# Exercise requirements:
Reproduce the closing run of lines below verbatim, from the line that contains "428.40 -> none" up to and including the final line.
[Opening Data section]
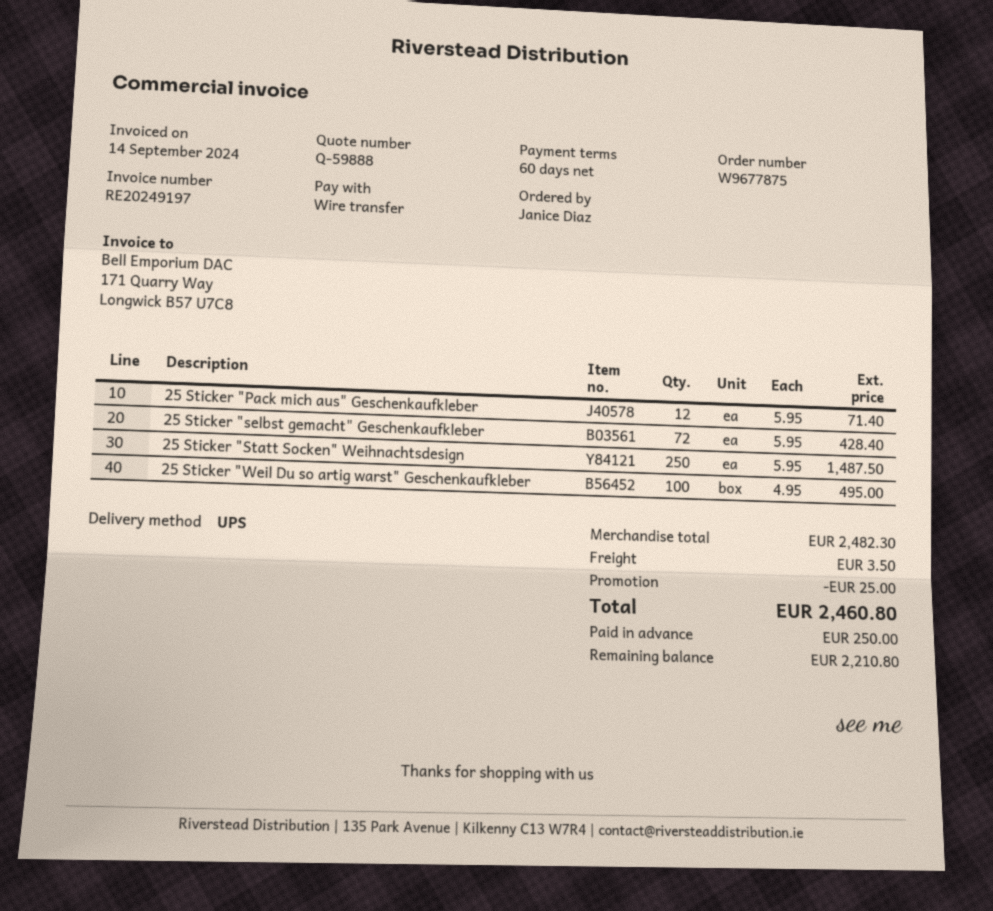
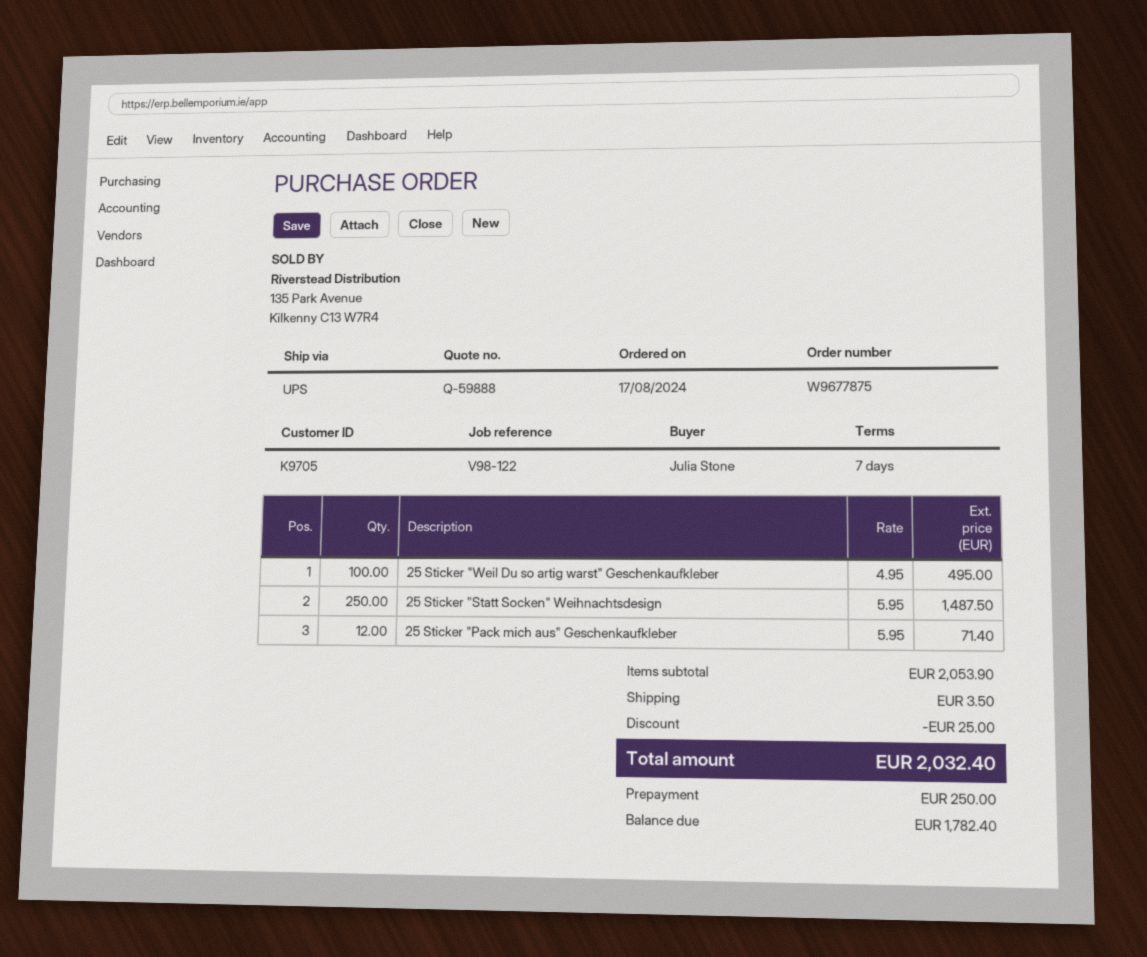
payment terms: 60 days -> 7 days
ordered by: Janice Diaz -> Julia Stone
25 Sticker "selbst gemacht" Geschenkaufkleber: 72 x 5.95 = 428.40 -> none
subtotal: 2482.30 -> 2053.90
total: 2460.80 -> 2032.40
balance: 2210.80 -> 1782.40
[Closing Data section]
# Response to the task:
25 Sticker "selbst gemacht" Geschenkaufkleber: 72 x 5.95 = 428.40 -> none
subtotal: 2482.30 -> 2053.90
total: 2460.80 -> 2032.40
balance: 2210.80 -> 1782.40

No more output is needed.